In Step S204, if the previous task is prohibited to be executed on another core, the core is retained to the previous task and Step S205 is performed to move to the next bit of the bit corresponding to the core. Then the bits of the affinity code of the nth task are traversed from the next bit to determine an alternative core the nth task is allowed to be executed on. Once another bit of the affinity code of the nth task indicates the nth task is permitted to be executed on an alternative core, traversing is stopped and Step S202 is performed. If the affinity code for the nth task does not have any other bit indicating permission to be executed on an alternative core, then the nth task wait will remain in the scheduling queue awaiting allocation.

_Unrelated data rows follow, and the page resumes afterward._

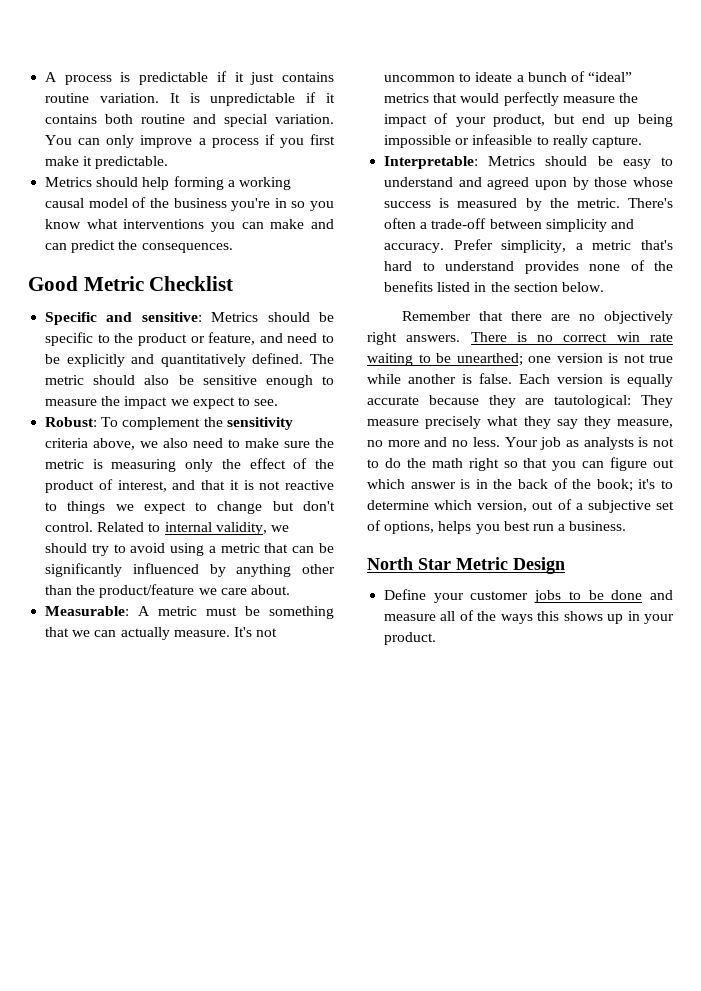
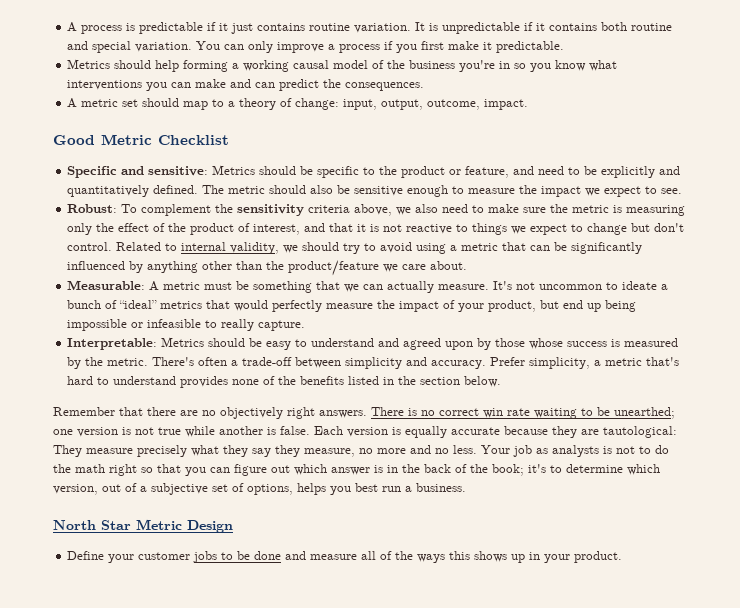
+ A metric set should map to a theory of change: input, output, outcome, impact.

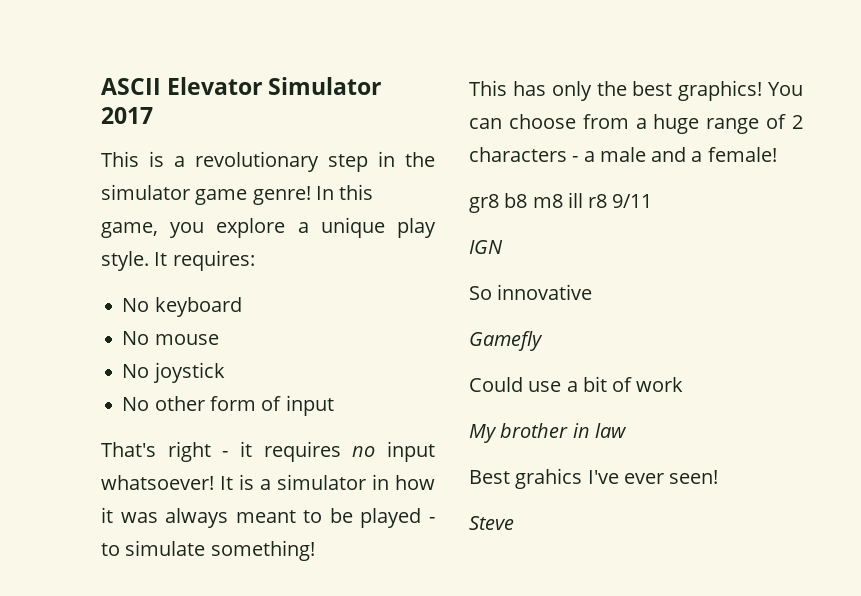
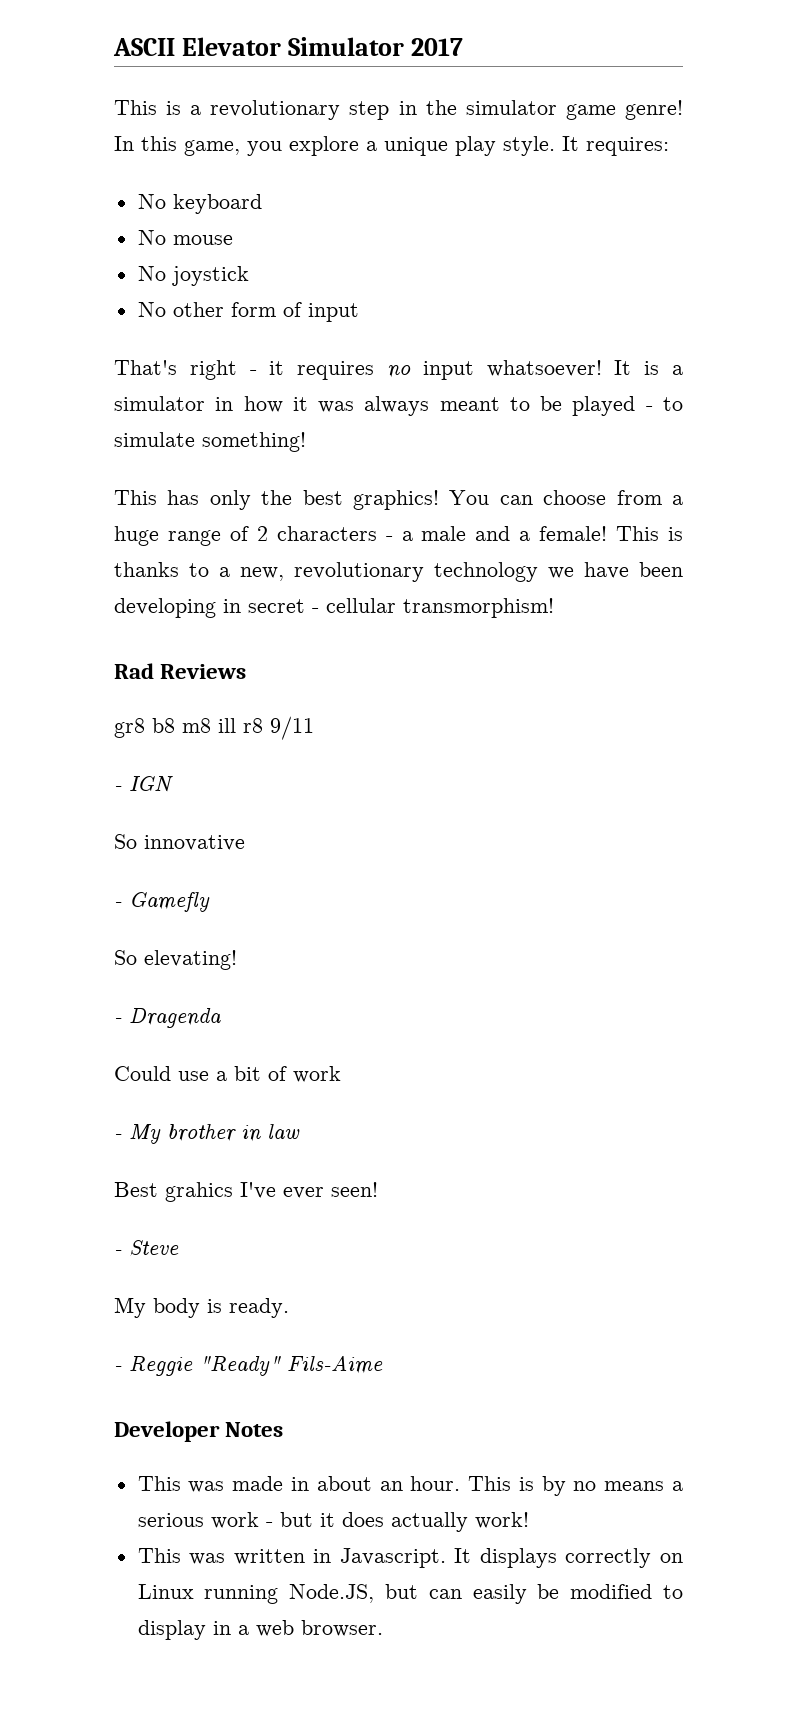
+ This is thanks to a new, revolutionary technology we have been developing in secret - cellular transmorphism!
+ Rad Reviews
- IGN
+ - IGN
- Gamefly
+ - Gamefly
+ So elevating!
+ - Dragenda
- My brother in law
+ - My brother in law
- Steve
+ - Steve
+ My body is ready.
+ - Reggie "Ready" Fils-Aime
+ Developer Notes
+ This was made in about an hour. This is by no means a serious work - but it does actually work!
+ This was written in Javascript. It displays correctly on Linux running Node.JS, but can easily be modified to display in a web browser.

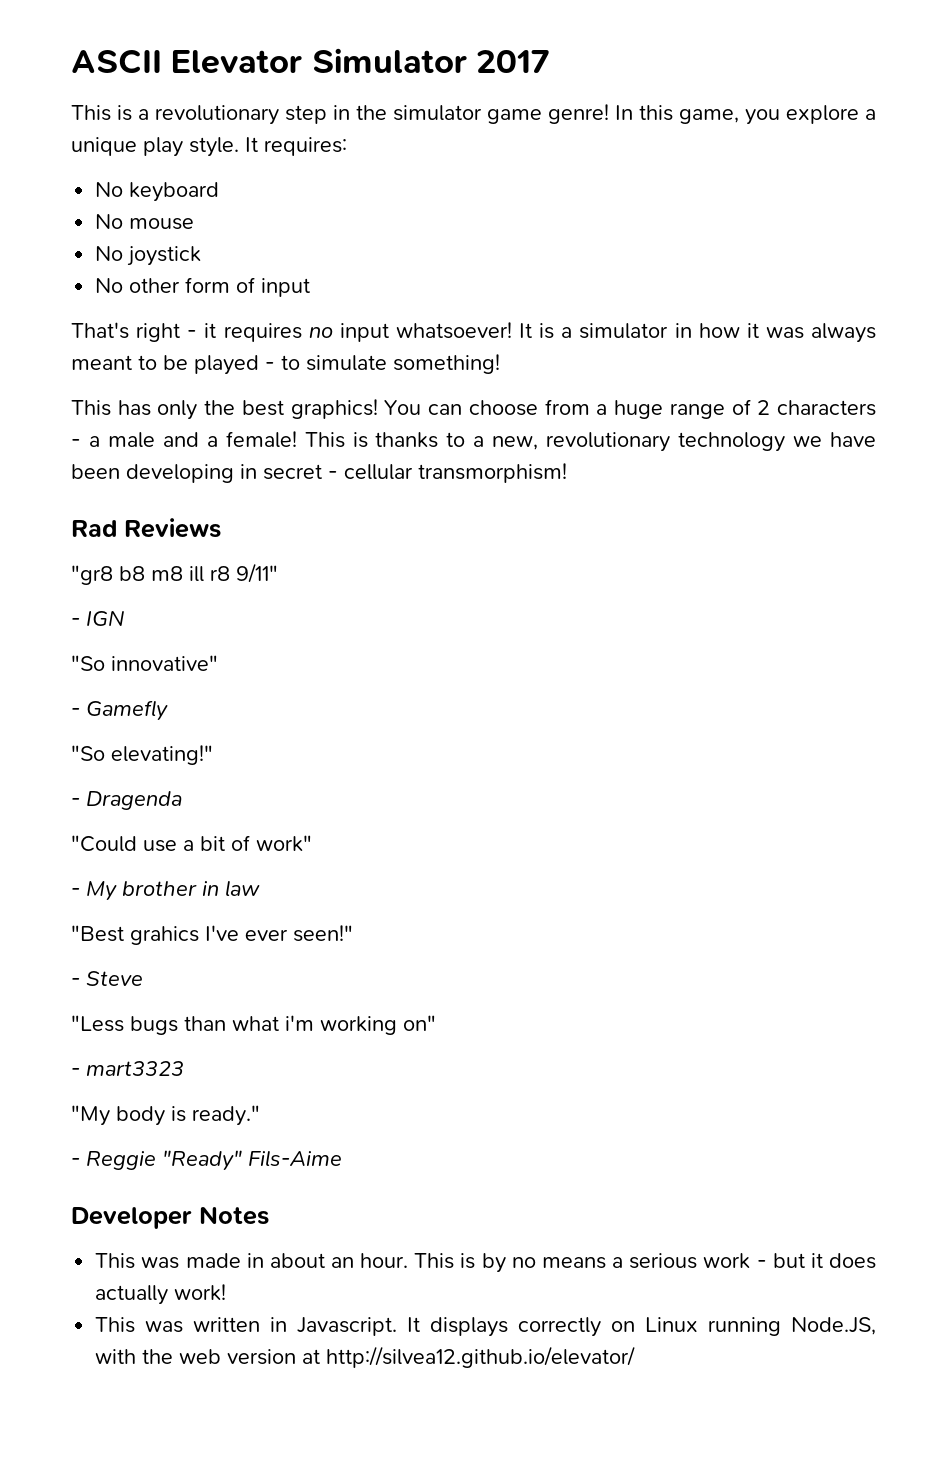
- gr8 b8 m8 ill r8 9/11
+ "gr8 b8 m8 ill r8 9/11"
- So innovative
+ "So innovative"
- So elevating!
+ "So elevating!"
- Could use a bit of work
+ "Could use a bit of work"
- Best grahics I've ever seen!
+ "Best grahics I've ever seen!"
- My body is ready.
+ "Less bugs than what i'm working on"
+ - mart3323
+ "My body is ready."
- It displays correctly on Linux running Node.JS, but can easily be modified to display in a web browser.
+ It displays correctly on Linux running Node.JS, with the web version at http://silvea12.github.io/elevator/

In Step S204, if the previous task is allowed to be executed on another core, then in Step S206, the core is reallocated to the nth task, and another core is allocated to the previous task.

After allocating the core in Step S203 or Step S206, Step S207 is performed to determine if all tasks in the scheduling queue or all cores of the plurality of cores have been allocated. In some embodiments, if all tasks in the scheduling queue have been allocated corresponding cores of the plurality of cores or all cores of the plurality of cores have been allocated, Step S200 is completed. Otherwise Step S208 is performed to increment n, indicating moving to the next task to perform Step S201 for the next task. In some embodiments, if all cores are allocated and some tasks remain unassigned in the scheduling queue, the tasks will proceed to Step S201 to be assigned cores once they become available. Step S200 concludes once every task in the scheduling queue has been assigned a core.

Please refer to FIGS. 4 to 9 for an example of Step S200. FIGS. 4 to 9 show schematic diagrams of Step S200 according to an embodiment of the present invention. As shown in FIG. 4, begin with the first bit (the least significant bit) of the affinity code for the first task T1 (n=1) and proceed through the bits to identify a suitable core for executing the first task T1. When a bit of the affinity code of the first task T1 indicates the first task T1 is allowed to be executed on a core of the plurality of cores, since there is no previous task, the core is allocated to the first task T1. As shown in FIGS. 4 to 9, each affinity code includes 5 bits, and each bit indicates whether the corresponding task is allowed to be executed on a corresponding core. The first bit to the fifth bit correspond to Core 1 to Core 5 respectively. Since the first bit of the affinity code of the first task T1 is 1, indicating the first task T1 is allowed to be executed on Core 1, Core 1 is allocated to the first task T1. A recording table R1 is created to record the allocation status of the plurality of cores when starts traversing the bits of the affinity code of the first task T1. The upper row of a recording table indicates the core number, and the lower row indicates if the core has been occupied. Since Core 1 has been visited, the status of core number 1 is T (True).

As shown in FIG. 5, begin with the first bit of the affinity code of the second task T2 (n=2) to determine a core the second task T2 is allowed to be executed on. Since the first bit of the affinity code of the second task T2 is 1, indicating the second task T2 is allowed to be executed on Core 1, and then check whether Core 1 has been allocated to a previous task. A recording table R2 is created to record the allocation status of the plurality of cores when starts traversing the bits of the affinity code of the second task T2. In some embodiment, instead of creating the recording table R2, the recording table R1 is reset and used as the recording table R2. As shown in FIG. 5, Core 1 has been visited, so the status of core number 1 in the recording table R2 is T (True).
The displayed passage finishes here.